Venezuela: President for life? Forward to six-hours-a-day socialism
Aug 16th 2007 From The Economist print edition
Aug 16th 2007 From The Economist print edition
WHEN Simón Bolívar, South America's Venezuelan-born independence hero, wrote a constitution for the brand new country of Bolivia, it featured a lifetime president. So it should come as no surprise that Hugo Chávez, who claims to be a latter-day Bolívar, is proposing to let himself be re-elected indefinitely to his country's presidency.
The plan to abolish presidential term limits is part of a bundle of constitutional changes unveiled by Mr Chávez on August 15th. These would remove the last remaining checks and balances to presidential power in Venezuela. They would strip the Central Bank of all autonomy, allowing the government to spend the country's foreign reserves. The government would be given power to expropriate private property by decree, and to promote co-operatives and state enterprise...

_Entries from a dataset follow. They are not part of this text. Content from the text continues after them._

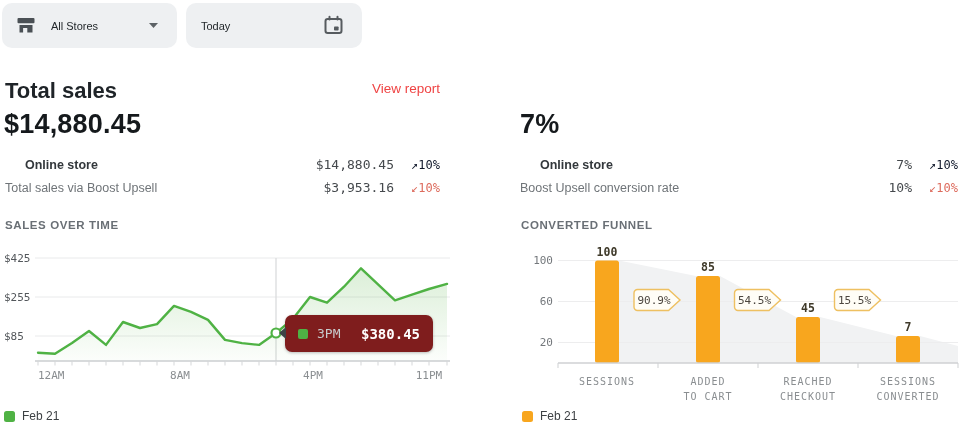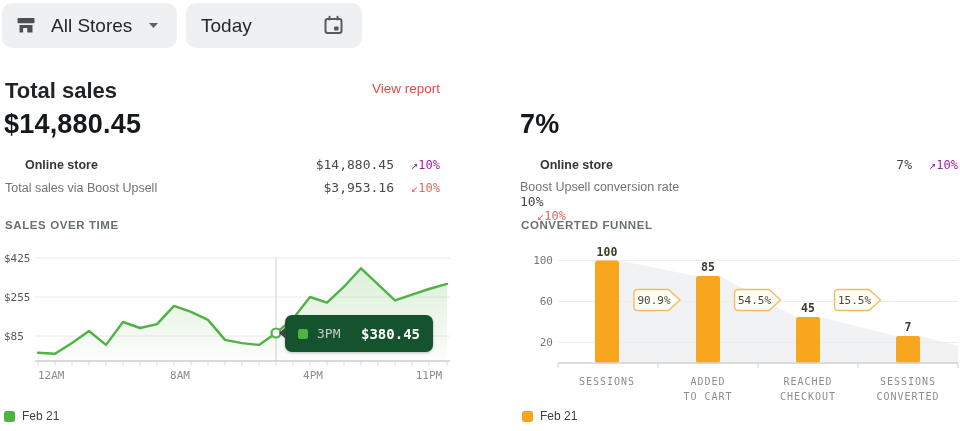--- a/index.html
+++ b/index.html
@@ -5,48 +5,48 @@
   html,body{margin:0;padding:0;background:#fff;}
   #app{position:relative;width:960px;height:431px;background:#ffffff;overflow:hidden;
        font-family:"Liberation Sans",sans-serif;color:#202528;}
   .mono{font-family:"DejaVu Sans Mono",monospace;}
 
   
   .picker{position:absolute;top:3px;height:45px;background:#eef0f2;border-radius:10px;
           display:flex;align-items:center;cursor:pointer;}
   #store-picker{left:2px;width:175px;padding:0 14px;box-sizing:border-box;}
   #date-picker{left:186px;width:176px;padding:0 15px;box-sizing:border-box;}
-  .picker .lbl{font-size:19px;color:#23282c;}
+  .picker .lbl{font-size:11px;color:#23282c;}
   #store-picker .lbl{margin-left:15px;}
   .spacer{flex:1;}
 
   
   .panel-title{position:absolute;font-size:22px;font-weight:700;color:#1f2428;}
   .big-number{position:absolute;font-size:27px;font-weight:700;color:#15191c;letter-spacing:.2px;}
   #view-report{position:absolute;top:81px;left:358px;width:82px;text-align:right;
                font-size:13.5px;color:#3aa0d9;text-decoration:none;cursor:pointer;}
 
   
   .metric-row{position:absolute;display:flex;align-items:baseline;font-size:12.5px;}
   .metric-row .rlabel{flex:1;text-align:left;}
   .metric-row.first .rlabel{font-weight:700;color:#33383c;margin-left:20px;}
   .metric-row.second .rlabel{color:#6f7478;}
   .metric-row .rvalue{font-size:13px;color:#45494d;text-align:right;}
   .metric-row .rdelta{width:46px;text-align:right;font-size:12px;}
-  .delta-up{color:#a21caf;}
+  .delta-up{color:#0f172a;}
   .delta-down{color:#dd6b5d;}
 
   .section-title{position:absolute;font-size:11.5px;font-weight:700;letter-spacing:.6px;color:#696f75;}
 
   
   .legend{position:absolute;top:409px;display:flex;align-items:center;font-size:12px;color:#3d4144;}
   .legend .swatch{width:11px;height:11px;border-radius:2.5px;margin-right:7px;display:inline-block;}
 
   
-  #sales-tooltip{position:absolute;left:285px;top:315px;width:148px;height:37px;background:#14532d;
+  #sales-tooltip{position:absolute;left:285px;top:315px;width:148px;height:37px;background:#7f1d1d;
                  border-radius:7px;display:flex;align-items:center;padding:0 13px;box-sizing:border-box;
                  box-shadow:0 1px 3px rgba(0,0,0,.25);}
   #sales-tooltip:before{content:"";position:absolute;left:-6px;top:12px;width:0;height:0;
                  border-top:6px solid transparent;border-bottom:6px solid transparent;
                  border-right:7px solid #3e4347;}
   #sales-tooltip .swatch{width:10px;height:10px;border-radius:2px;flex:0 0 auto;}
   #sales-tooltip .t-time{margin-left:9px;font-size:13px;color:#c8cbcc;}
   #sales-tooltip .t-value{margin-left:auto;font-size:14px;font-weight:700;color:#ffffff;}
 
   
@@ -175,21 +175,21 @@
     <span>Feb 21</span>
   </div>
 
   <div class="big-number" style="left:520px;top:109px;">7%</div>
 
   <div class="metric-row first" style="left:520px;top:157px;width:438px;">
     <span class="rlabel">Online store</span>
     <span class="rvalue mono">7%</span>
     <span class="rdelta mono delta-up"><span>↗</span><span>10%</span></span>
   </div>
-  <div class="metric-row second" style="left:520px;top:180px;width:438px;flex-direction:column;">
+  <div class="metric-row second" style="left:520px;top:180px;width:438px;">
     <span class="rlabel">Boost Upsell conversion rate</span>
     <span class="rvalue mono">10%</span>
     <span class="rdelta mono delta-down"><span>↙</span><span>10%</span></span>
   </div>
 
   <div class="section-title" style="left:521px;top:219px;">CONVERTED FUNNEL</div>
 
   <svg id="funnel-svg" style="position:absolute;left:515px;top:245px;" width="445" height="135" viewBox="0 0 445 135">
     <polygon id="funnel-shadow" points="104,15.5 181,31 205,31 281,72 305,72 381,91 405,91 443,101 443,118 104,118" fill="#f1f2f3"></polygon>
     <g>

His opponents say that Mr Chávez is destroying Venezuela's economy and its democracy, and needs ever more money to buy popularity. Some of his senior supporters, who have their own presidential ambitions, may also be discomfited by the burgeoning personality cult around the president. Bolivia quickly discarded Bolívar's 19th-century constitution and sank into instability. Once the oil money runs out, that may be the fate of a socialist paradise working six hours a day.